THE SLAVERY QUESTION.

HOUSE OF REPRESENTATIVES, MAY 14, 1850, IN COMMITTEE OF THE WHOLE ON THE STATE OF THE UNION.

[This speech, like the one which follows it, will vividly recall the anti-slavery crisis of 1850, and the shameful surrender of Congress to the slave power through the famous compromise measures of that year. These measures paved the way for the repeal of the Missouri Compromise, the bloody raid into Kansas, the Dred Scott decision, and the final chapter of civil war; and in the light of these results the facts and arguments here so carefully arrayed possess a certain historical interest, while completely vindicating the action of the little party of Independents in the Thirty-first Congress in standing aloof from the Whig and Democratic organizations, and warning the country against further submission to their rule.]

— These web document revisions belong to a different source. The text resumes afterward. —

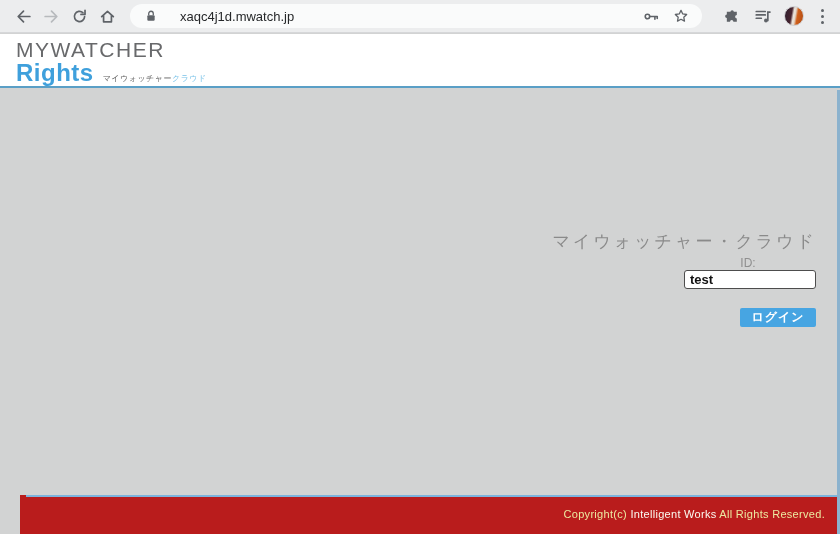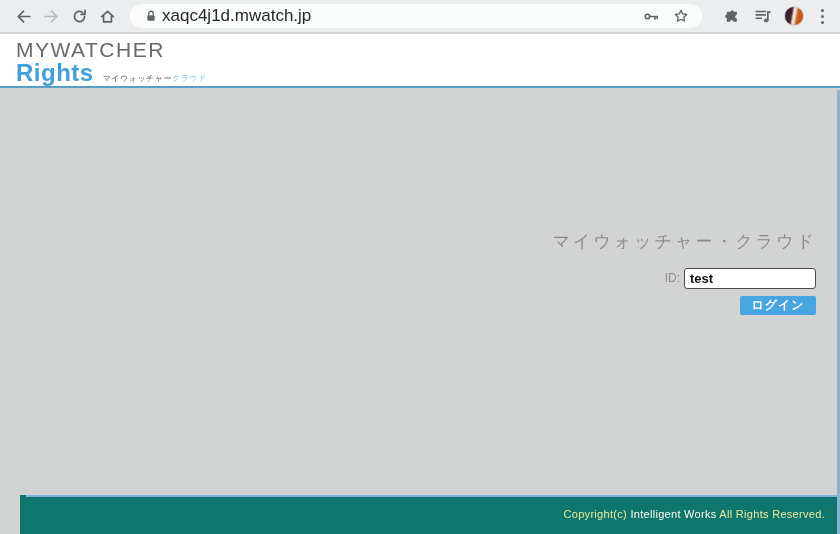--- a/index.html
+++ b/index.html
@@ -23,7 +23,7 @@
     margin:0 8px 0 8px; display:flex; align-items:center; padding:0 10px;
     max-width:600px;
   }
-  .omnibox-url { flex:1 1 auto; font-size:17px; color:#26282a; margin-left:0; white-space:nowrap; overflow:hidden; }
+  .omnibox-url { flex:1 1 auto; font-size:13px; color:#26282a; margin-left:18px; white-space:nowrap; overflow:hidden; }
   .omni-icon { flex:0 0 auto; display:flex; align-items:center; justify-content:center; width:22px; height:22px; }
   .tb-right { display:flex; align-items:center; flex:0 0 auto; }
   .tb-right > * { margin-left:10px; }

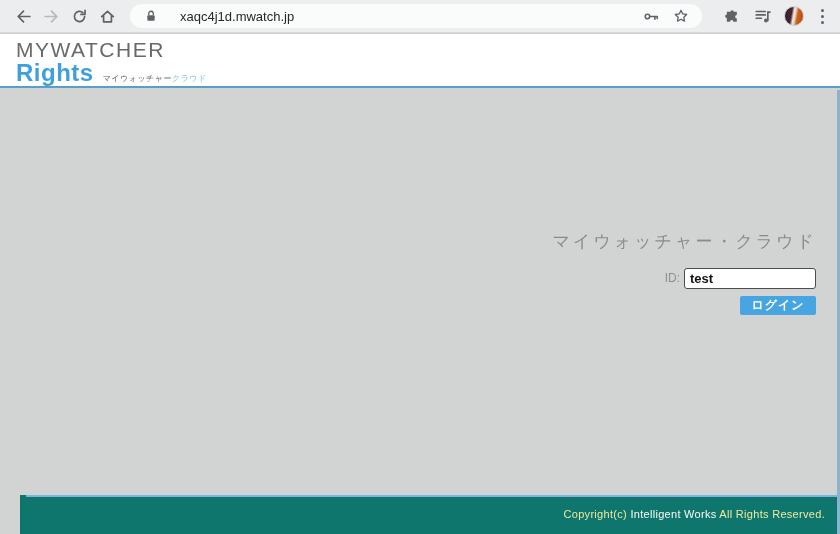--- a/index.html
+++ b/index.html
@@ -58,7 +58,7 @@
     font-size:17px; color:#8a8a8a; letter-spacing:3px;text-align:right;
   }
   .login-form { position:absolute; top:177px; right:21px; }
-  .form-row { display:flex; align-items:center; justify-content:flex-end; margin-bottom:7px; height:22px; }
+  .form-row { display:flex; align-items:center; justify-content:flex-end; margin-bottom:19px; height:22px;flex-direction:column; }
   .form-label { color:#8f8f8f; font-size:12px; margin-right:4px; }
   .text-input {
     width:132px; height:21px; border:1.5px solid #4d4d4d; border-radius:3px;

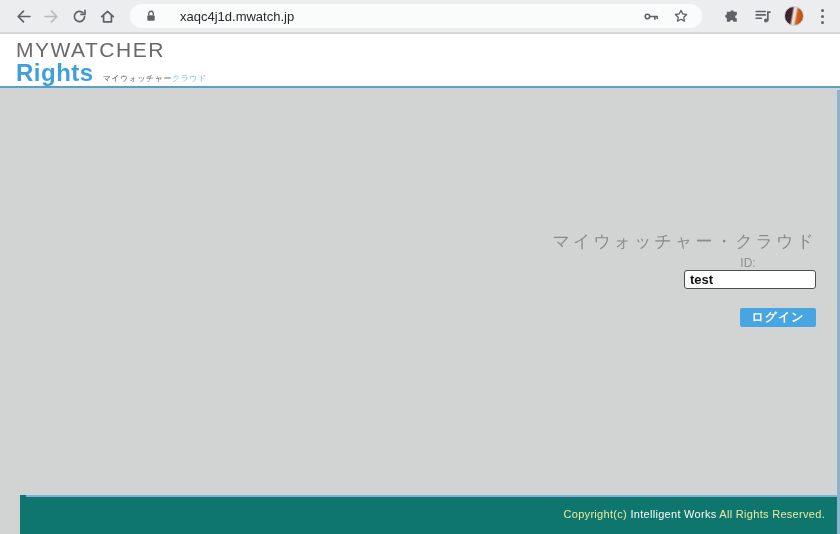--- a/index.html
+++ b/index.html
@@ -76,7 +76,7 @@
   
   .page-footer {
     position:absolute; bottom:0; left:0; right:0; height:39px;
-    background:#0f766e; border-right:3px solid #8bb2ce;margin-left:20px;
+    background:#b91c1c; border-right:3px solid #8bb2ce;margin-left:20px;
   }
   .footer-line { position:absolute; top:0; left:6px; right:0; height:2px; background:#7db3dc; }
   .footer-text { text-align:right; padding:13px 12px 0 0; font-size:11px; letter-spacing:0.3px; }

MR. CHAIRMAN, - Representing, as I do, one of the strongest anti-slavery districts in the Union, I feel called upon to express, as nearly as may be, the views and feelings of my constituents, in reference to the exciting and painfully interesting question of slavery. I am not vain enough to suppose that anything I may say will influence the action of this committee; yet I should hereafter reproach myself were I to sit here day after day, and week after week, till the close of the session, listening to the monstrous heresies, and I am tempted to say the impudent bluster, of Southern gentlemen, without confronting them on this floor with a becoming protest in the name of the people I have the honor to represent. Sir, what is the language with which these gentlemen have greeted our ears for some months past? The gentleman from North Carolina [Mr. CLINGMAN] tells us, that less pauperism and crime abound in the South than in the North, and that there never has existed a higher state of civilization than is now exhibited by the slaveholding States of this Union; and so in love is he with his "peculiar institution," which thus promotes the growth of civilization by turning three millions of human beings into savages, and prevents them from becoming paupers by converting

them into brutes, that he gives out the threat, doubtless in behalf of his Southern friends, that unless they are permitted, under national sanction, to extend their accursed system over the virgin soil of our Territories, they will block the wheels of government, revolutionize the forms of legislation, and involve this nation in the horrors of civil war. Nay, he goes farther, and anticipating the triumph of Northern arms, and comparing the vanquished “chivalry" to the Spartans at Thermopylæ, he kindly furnishes the future historian with the epitaph which is to tell posterity the sad story of slaveholding valor: "Here lived and died as noble a race as the sun ever shone upon," fighting (he should have added) for the extension and perpetuation of human bondage !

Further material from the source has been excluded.